BLASTp and HHpred predicted Galu_Mp19 to be homing endonuclease LAGLIDADG [42]. ProDom database consisting of an automatic compilation of homologous domains found Galu_Mp19 to be endonuclease LAGLIDADG, which was also confirmed by BLOCK. InterProScan identifies it as LAGLIDADG based on a prediction of protein families, domains and functional sites of the Galu_Mp19. SUPERFAMILY verified its evolutionary domain as an endonuclease later verified by CATH database. Motif annotated the protein to be LAGLIDADG by Pfam. SVMProt predicted the functional family based on a primary structure having the tendency for the classification of homologous proteins and distantly related proteins of different function and predicted it as glycosyltransferase. CDART and ProtoNet 6.1 predict and confirmed homing endonuclease LAGLIDADG-like domain. Gene Ontology predicted Galu_Mp19 as homing endonuclease LAGLIDADG, which is a rare cutting enzyme encoded by introns and inteins.

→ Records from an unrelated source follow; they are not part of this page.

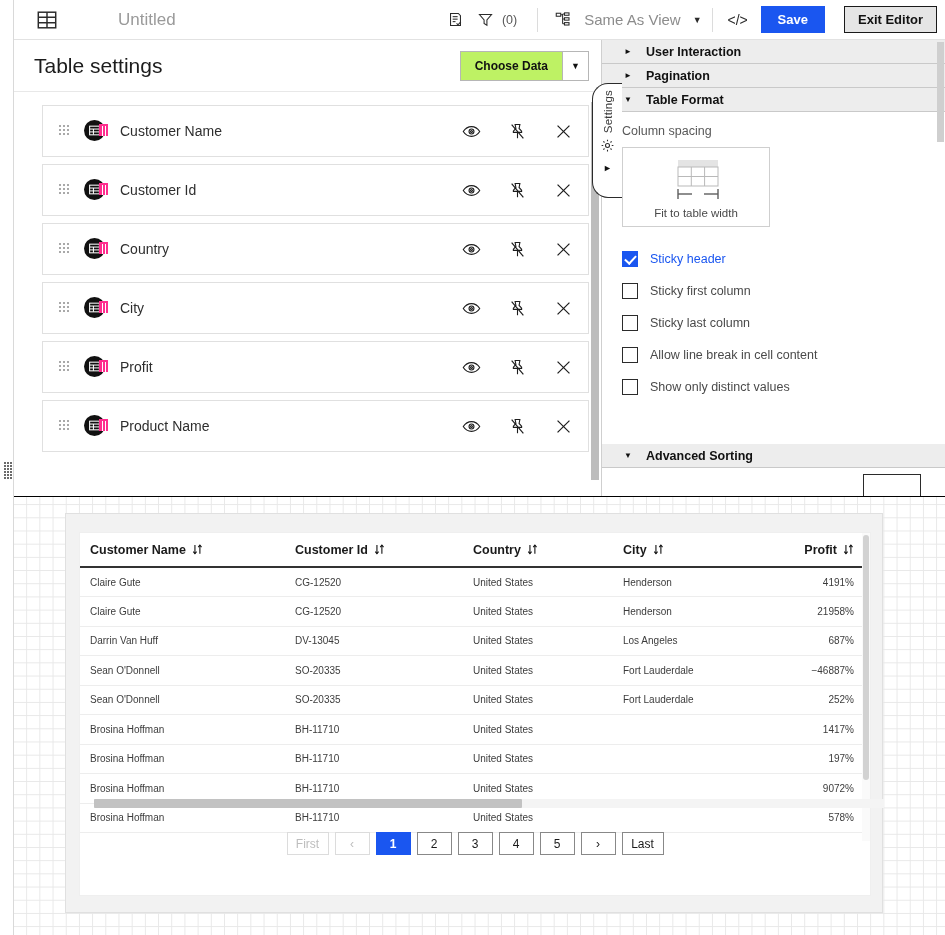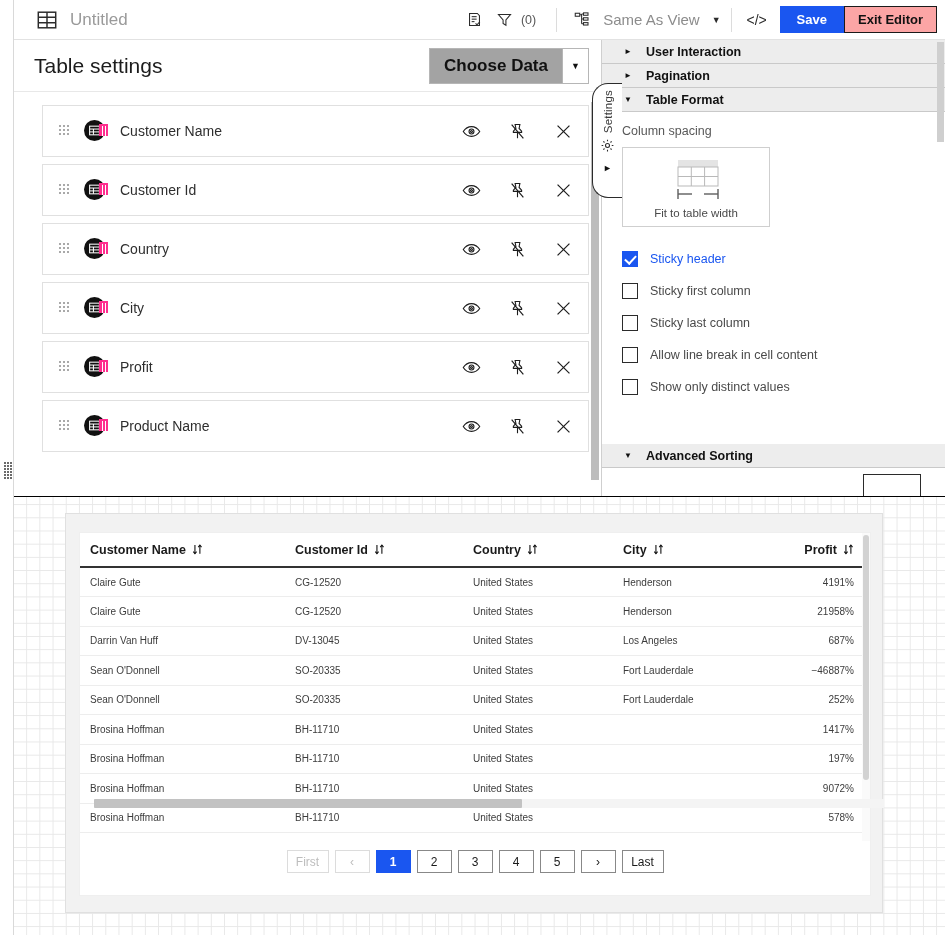"Untitled" #editor-header { gap: none -> 48px }
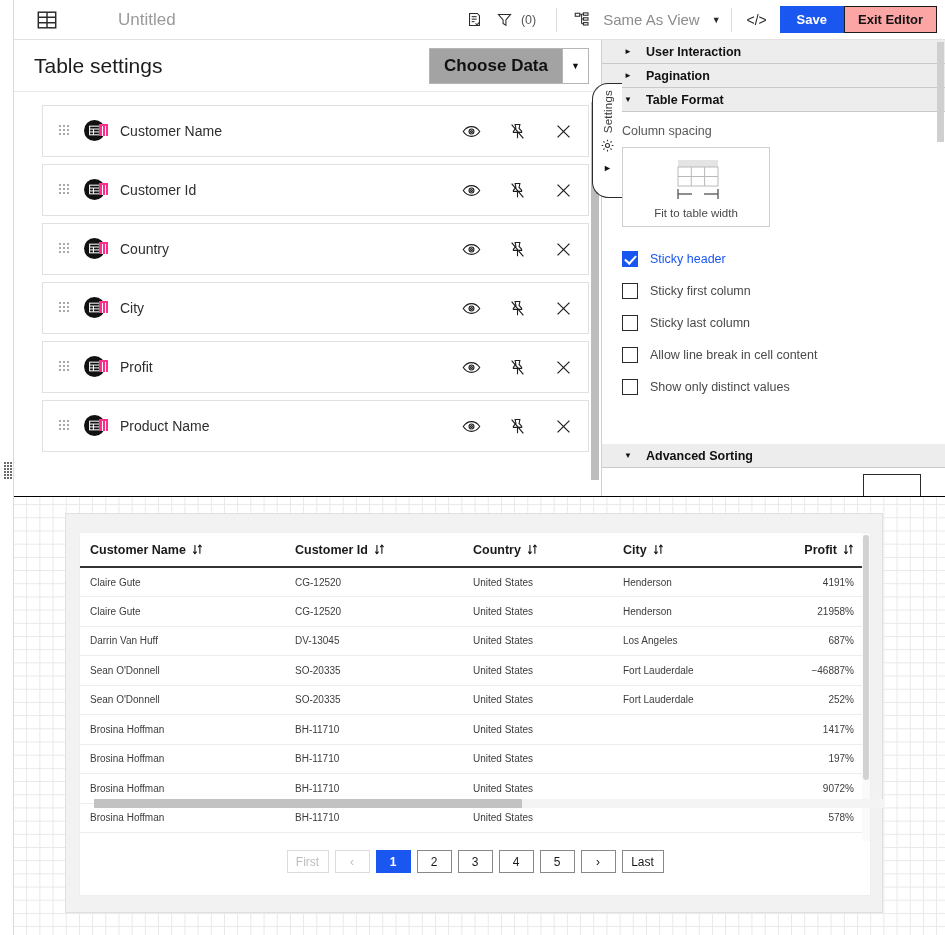"Exit Editor" #exit-btn { background: #fca5a5 -> #e5e5e5; margin-left: 0 -> 19px }
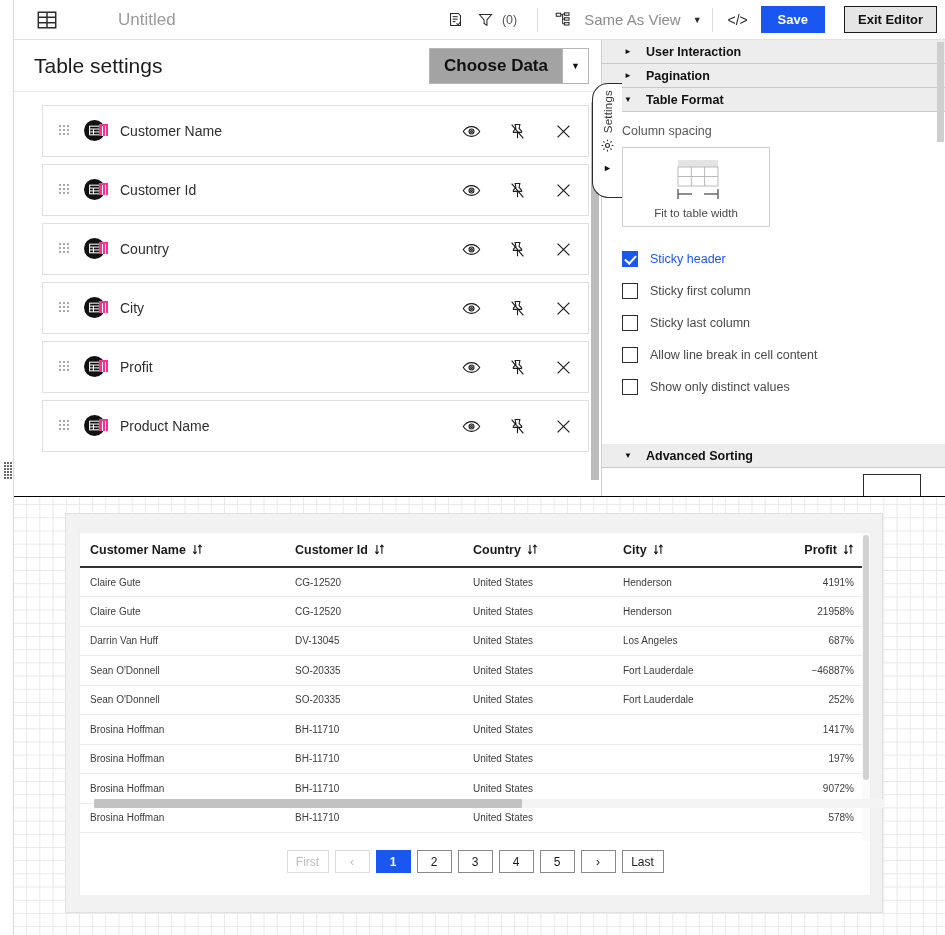"Choose Data" #choose-data-btn { background: #a3a3a3 -> #bef264; font-size: 17px -> 12px }
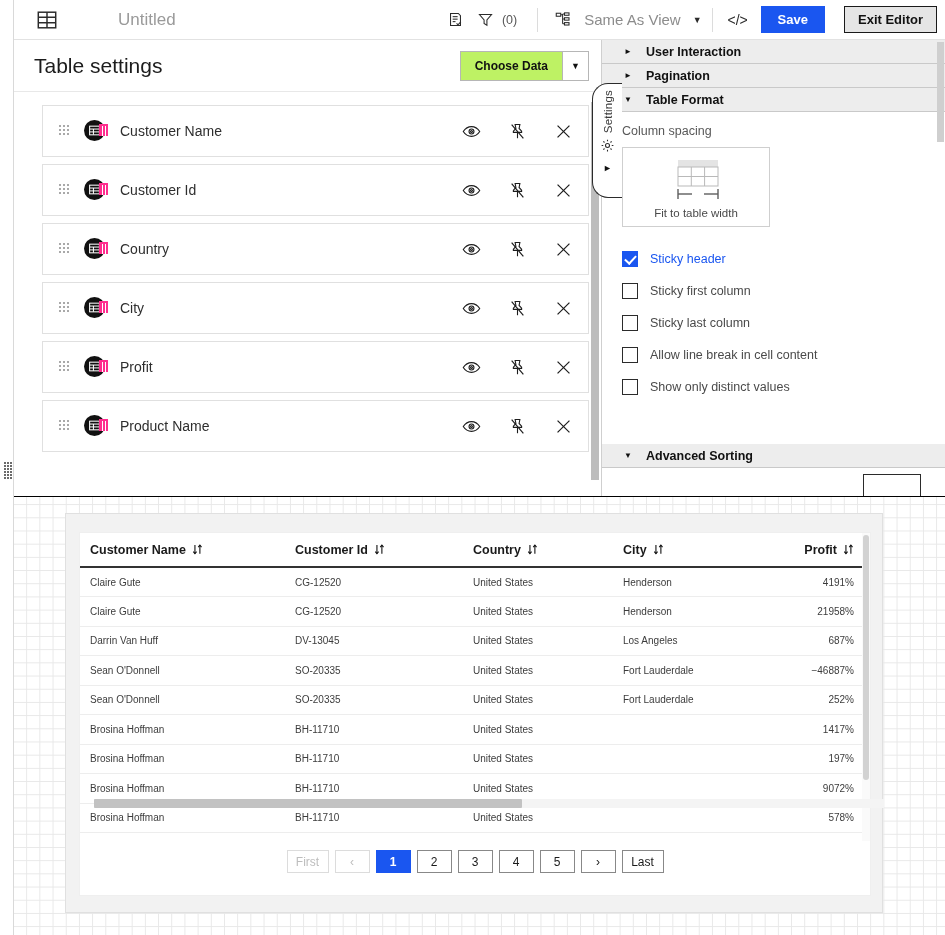"First" #pager { bottom: 22px -> 40px }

Homing endonuclease is highly invasive elements which promote recombination by breakage of the double strand and facilitates repair system [42]. In spite of all, STRING does not exhibit any interaction with other.

Galu_Mp20 is another hypothetical protein portraying NADPH dehydrogenase function, a key enzyme for oxidative phosphorylation in the mitochondria, a crucial role in triggering apoptosis in addition to correlating mitochondrial activities and programmed cell death [10]. BLASTp found the hypothetical protein Galu_Mp20 to possess NADH dehydrogenase activity by sequence similarity, while the conserved sequence in BLOCK related this protein with flagellar basal body-associated protein FliL. SUPERFAMILY predicted it to possess Hect, E3 ligase catalytic domain whereas InterPro (IPR) prediction of protein families, domains, and functional sites revealed it to be lipoprotein, type 6Ferritin/ribonucleotide reductase-like. Gene Ontology recognized Galu_Mp20 to exhibit defense/immunity protein activity

Similarly, the hypothetical protein Galu_Mp21 was observed to possess DNA-dependent RNA polymerases like activity as indicated by BLASTp and HHpred bioinformatics tool. ProDom found DNA-directed RNA polymerase whereas conserved sequences in BLOCK database revealed it to have a frizzled protein signature, further confirmed by InterProScan and SUPERFAMILY prediction tools. Motif by Pfam revealed the N-terminal of the DNA-directed RNA polymerase, whereas SVMProt indicates the primary structure to be consisting of transferring phosphorus-containing groups. CDART and ProtoNet 6.1 determine the similarities across significant evolutionary distances of proteins in Galu_Mp21 to have an activity like DNA-dependent RNA polymerase. Gene Ontology denoted it to have ATP binding, nucleotide binding, and transferase activity, while STRING revealed an absence of its protein interaction with others. Importantly, RNA polymerase controls the gene transcription and improves the efficiency in adaptability in different sort of stress. From these results, it can be surmised that these genes can modulate certain enzyme and their expression, thus, assisting in acclimatization and adaption of the fungus to a particular environment. It also plays a role in telomerase and RNA silencing which may be a target for designing various therapeutics agents.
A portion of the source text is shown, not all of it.